= Task to carry out =
Give back, word for word, only the lines from the one containing "shipping: none -> 347.99" to the end of the listing below.
Top of The data
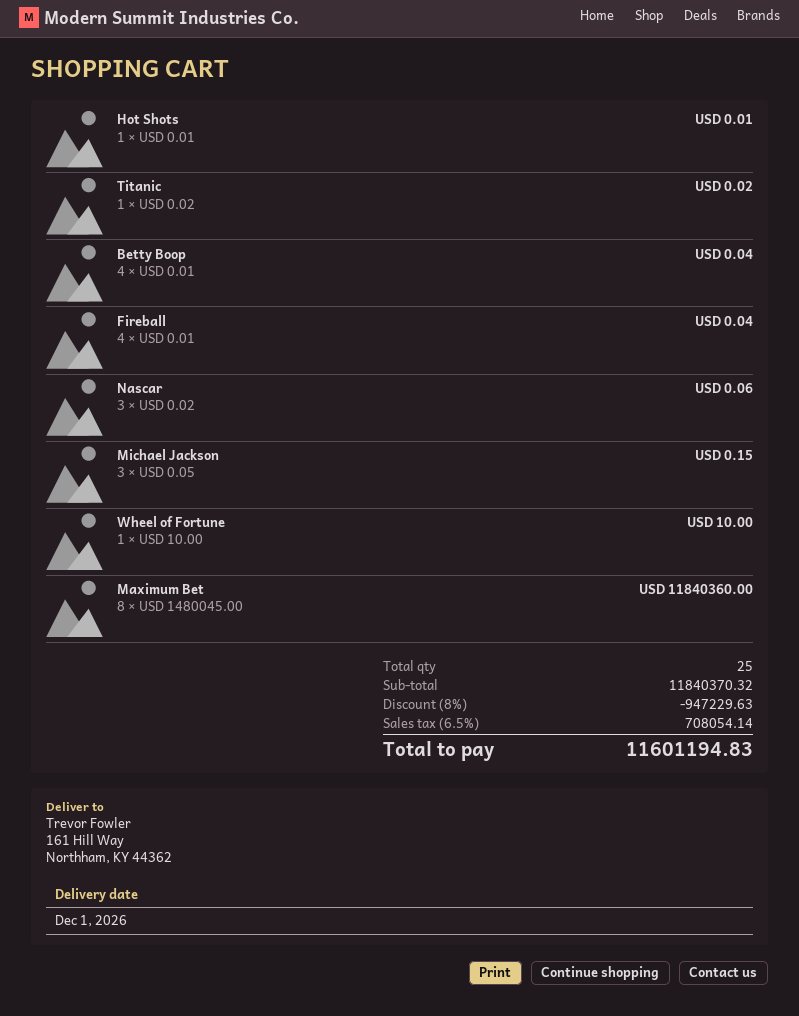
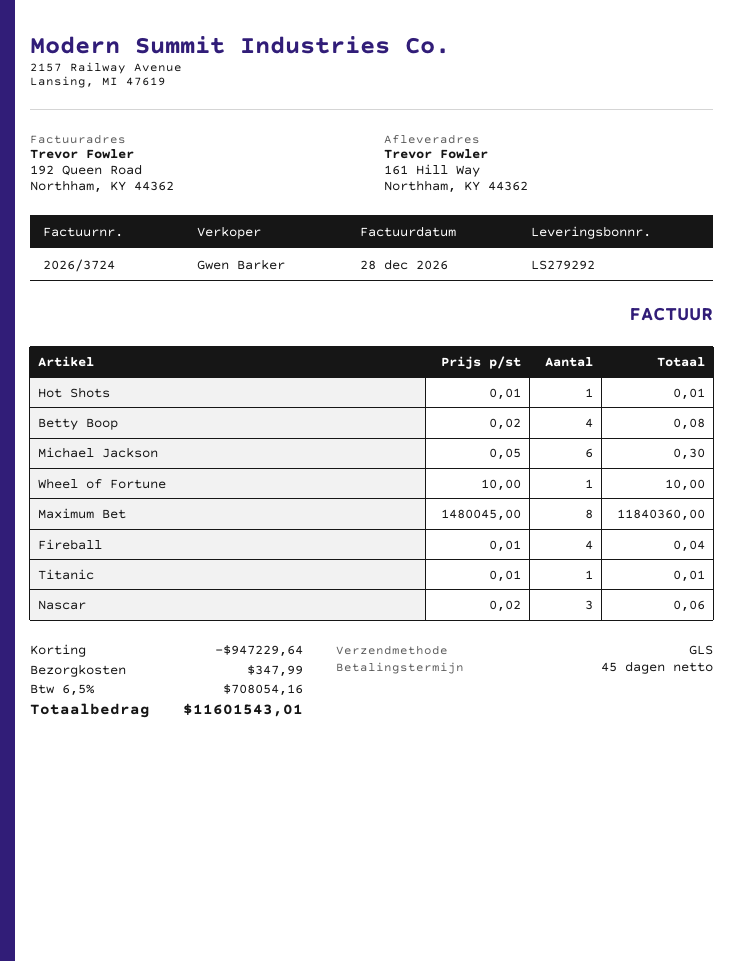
Titanic: 1 x 0.02 = 0.02 -> 1 x 0.01 = 0.01
Betty Boop: 4 x 0.01 = 0.04 -> 4 x 0.02 = 0.08
Michael Jackson: 3 x 0.05 = 0.15 -> 6 x 0.05 = 0.30
discount: 947229.63 -> 947229.64
shipping: none -> 347.99
tax: 6.5% = 708054.14 -> 6.5% = 708054.16
total: 11601194.83 -> 11601543.01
Bottom of The data
= Response to the task =
shipping: none -> 347.99
tax: 6.5% = 708054.14 -> 6.5% = 708054.16
total: 11601194.83 -> 11601543.01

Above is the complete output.